= Exercise directions =
Repeat the material exactly from its first line to the line that includes "হবে। আমাদের দৈনন্দিন". Skip pictures.

= Dataset records =
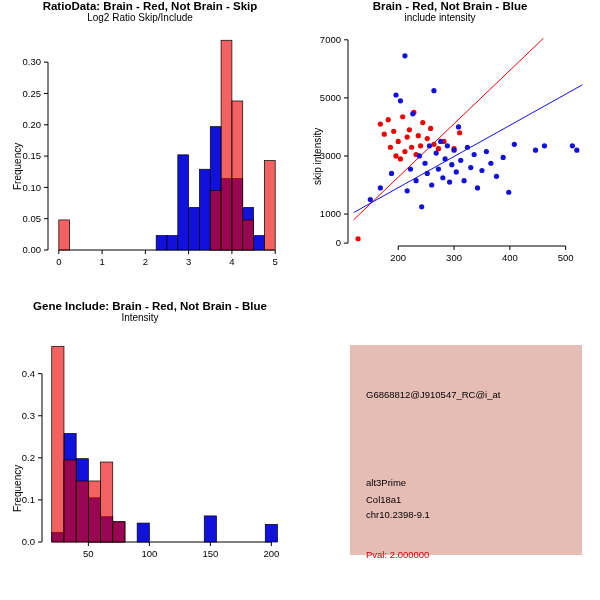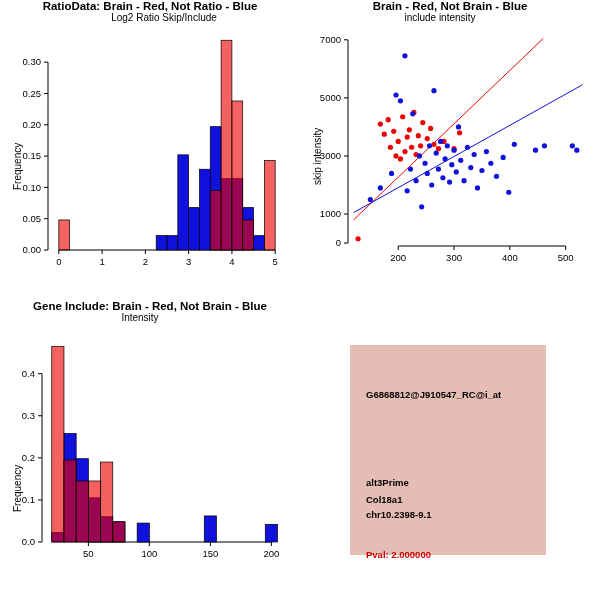"RatioData: Brain - Red, Not" div.title { text: Ratio - Blue -> Brain - Skip }
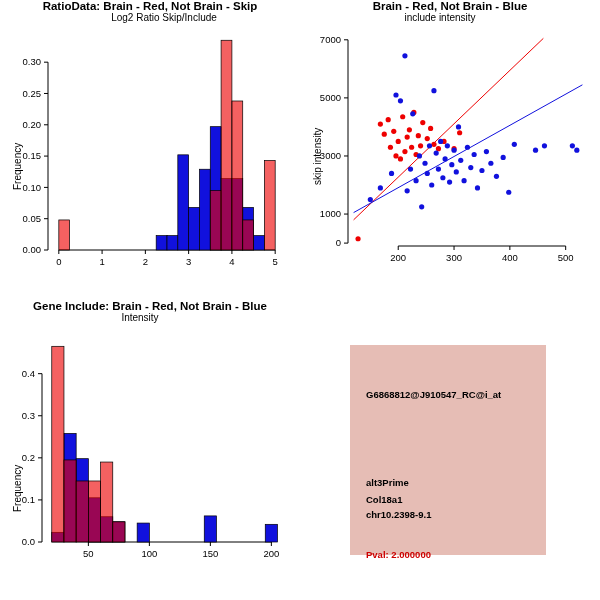"Log2 Ratio Skip/Include" div.axis-label { padding-left: 24px -> none }
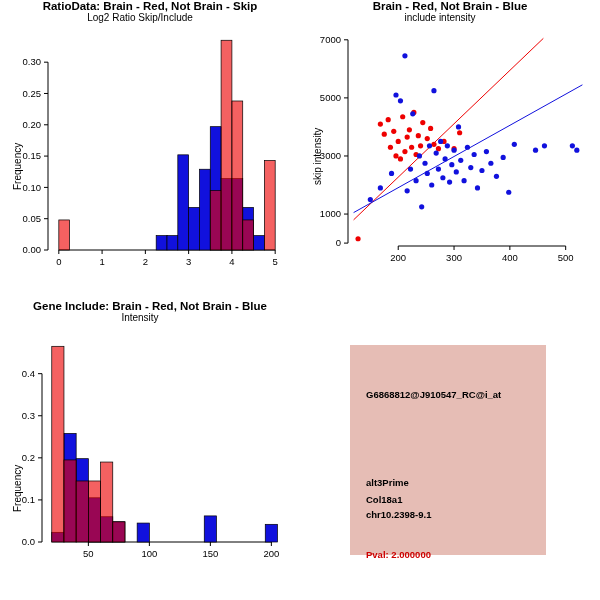"G6868812@J910547_RC@i_at" div.info-box { font-weight: bold -> none; width: 196px -> 232px }
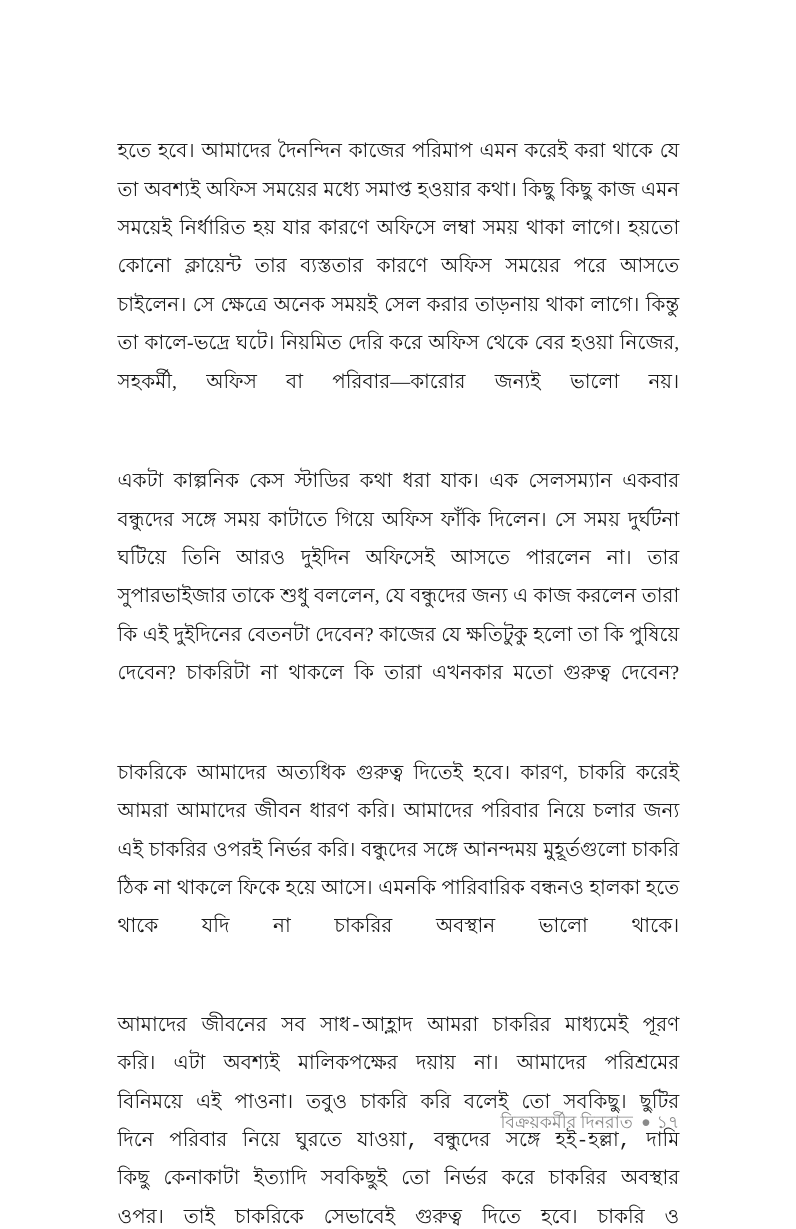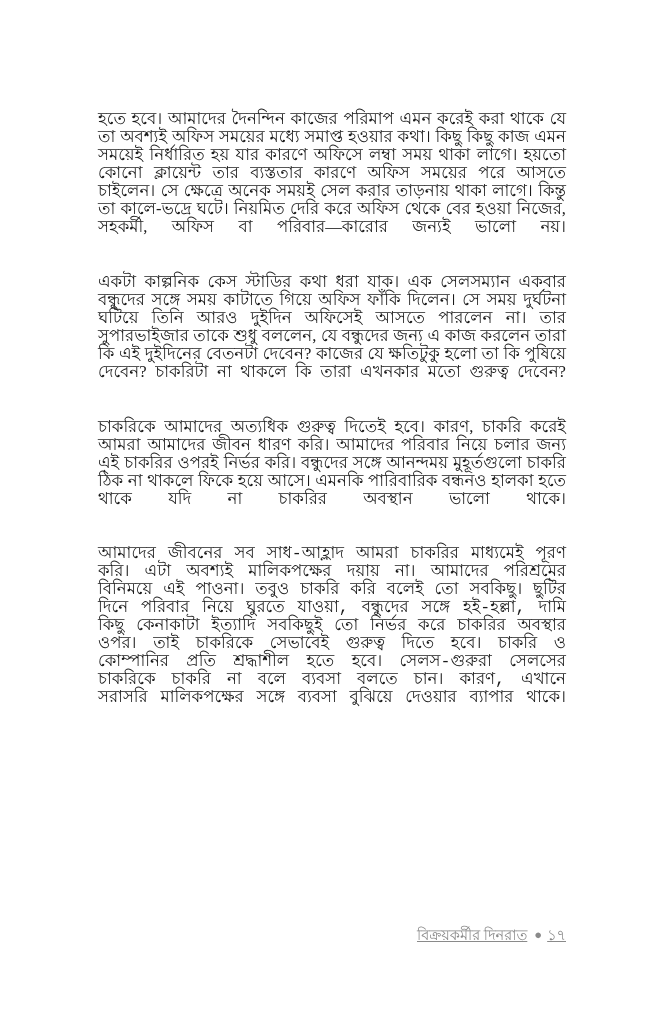"হতে হবে। আমাদের দৈনন্দিন কাজের" .para { line-height: 18px -> 32px }
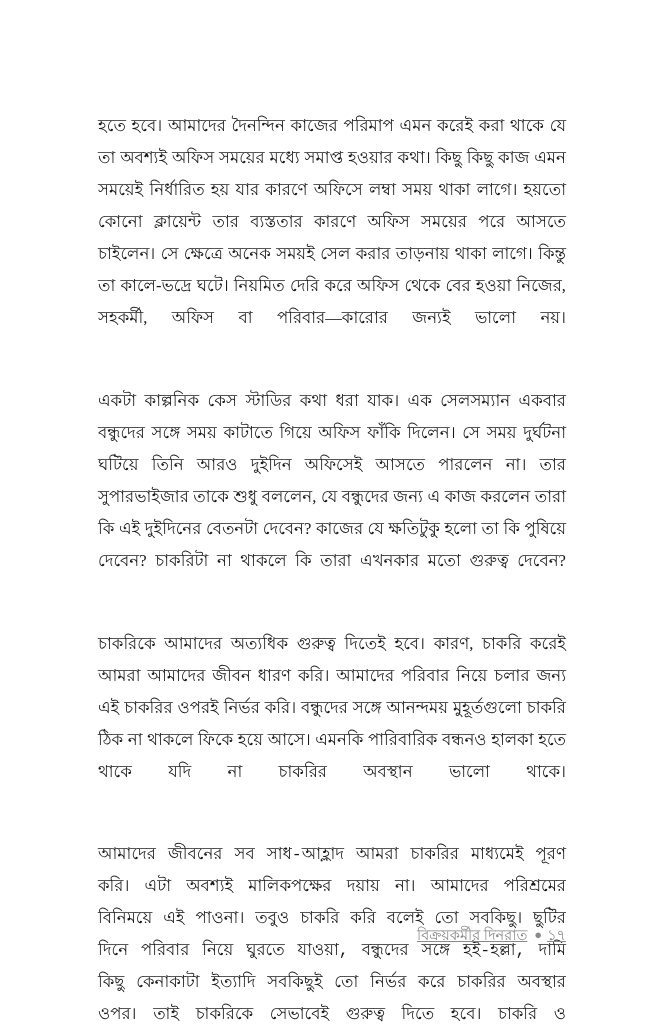"বিক্রয়কর্মীর দিনরাত ● ১৭" .footer { text-decoration: underline -> none }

= Result =
"RatioData: Brain - Red, Not" div.title { text: Ratio - Blue -> Brain - Skip }
"Log2 Ratio Skip/Include" div.axis-label { padding-left: 24px -> none }
"G6868812@J910547_RC@i_at" div.info-box { font-weight: bold -> none; width: 196px -> 232px }
"হতে হবে। আমাদের দৈনন্দিন কাজের" .para { line-height: 18px -> 32px }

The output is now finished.